Directions – The output consists only of the lines from the one with "EXISTENCIA | 5o._M: 1 -> 0" through the end of the records, each printed exactly, and contains no pictures.
Top of Source information
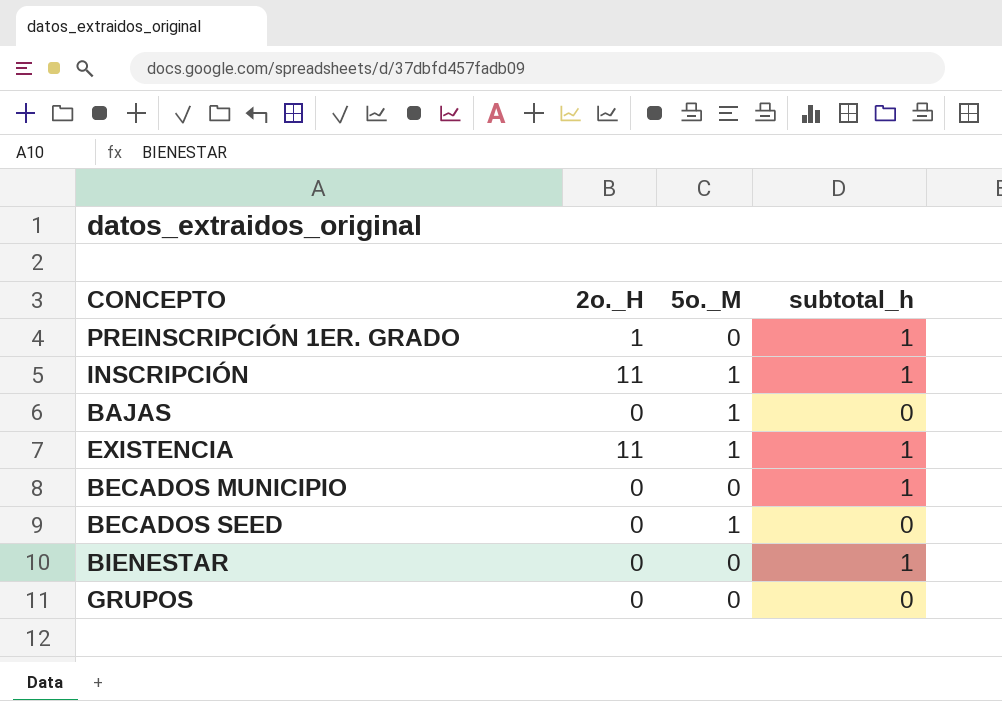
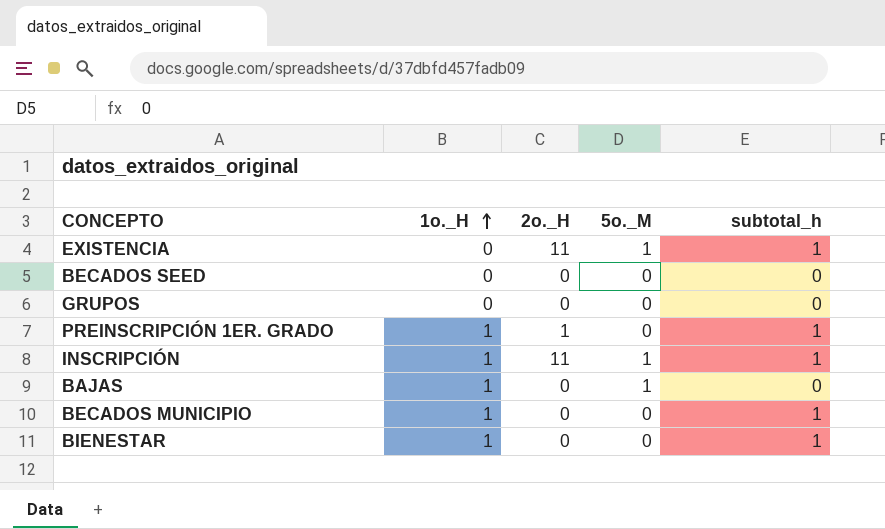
row order: none -> 1o._H ascending
column 1o._H | position: none -> 2
BECADOS SEED | 5o._M: 1 -> 0

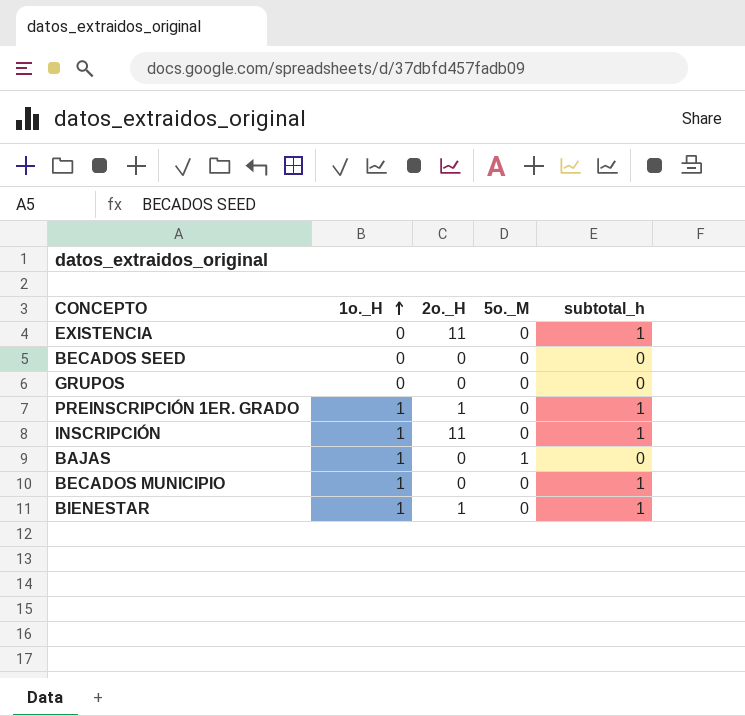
EXISTENCIA | 5o._M: 1 -> 0
INSCRIPCIÓN | 5o._M: 1 -> 0
BIENESTAR | 2o._H: 0 -> 1

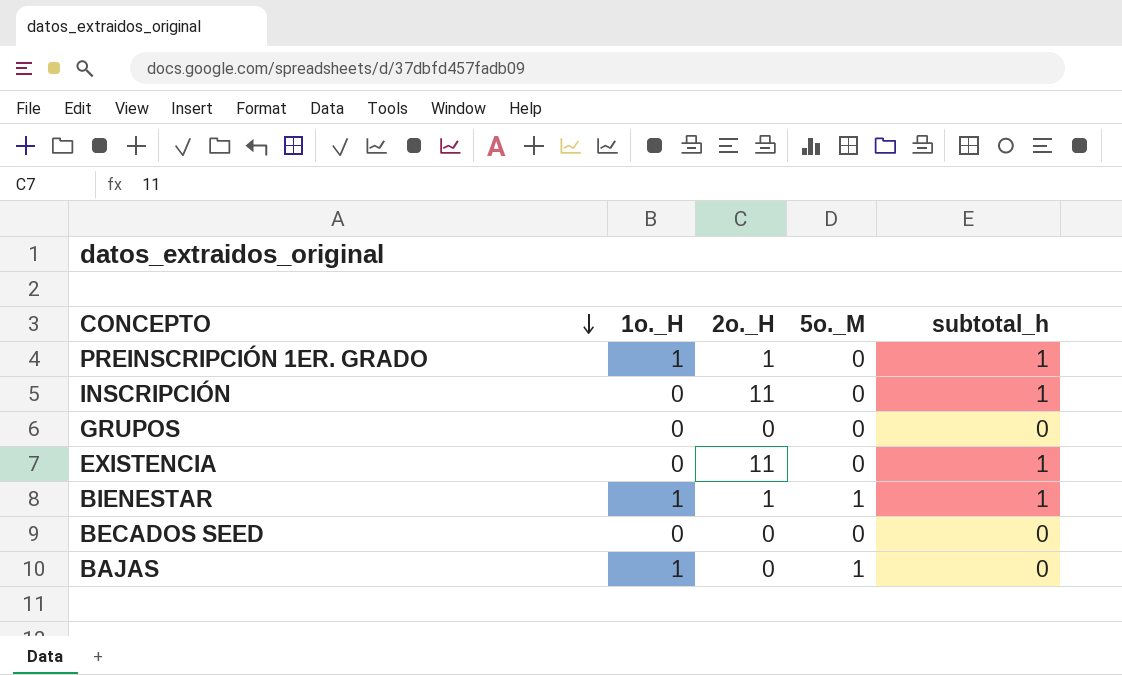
row order: 1o._H ascending -> CONCEPTO descending
row BECADOS MUNICIPIO: 1 | 0 | 0 | 1 -> none
INSCRIPCIÓN | 1o._H: 1 -> 0
BIENESTAR | 5o._M: 0 -> 1

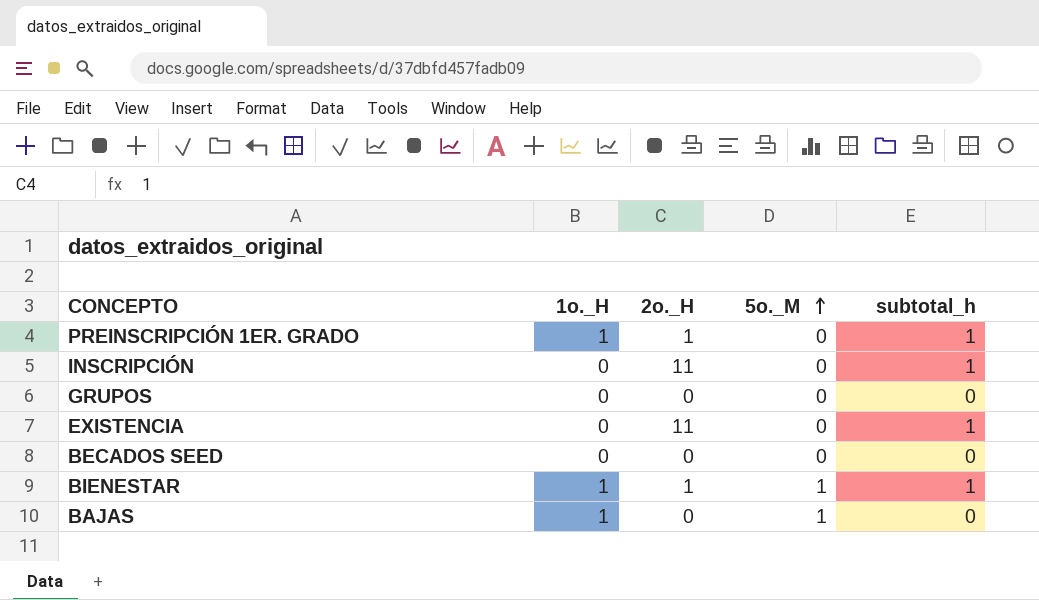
row order: CONCEPTO descending -> 5o._M ascending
Bottom of Source information
Your solution –
EXISTENCIA | 5o._M: 1 -> 0
INSCRIPCIÓN | 5o._M: 1 -> 0
BIENESTAR | 2o._H: 0 -> 1

row order: 1o._H ascending -> CONCEPTO descending
row BECADOS MUNICIPIO: 1 | 0 | 0 | 1 -> none
INSCRIPCIÓN | 1o._H: 1 -> 0
BIENESTAR | 5o._M: 0 -> 1

row order: CONCEPTO descending -> 5o._M ascending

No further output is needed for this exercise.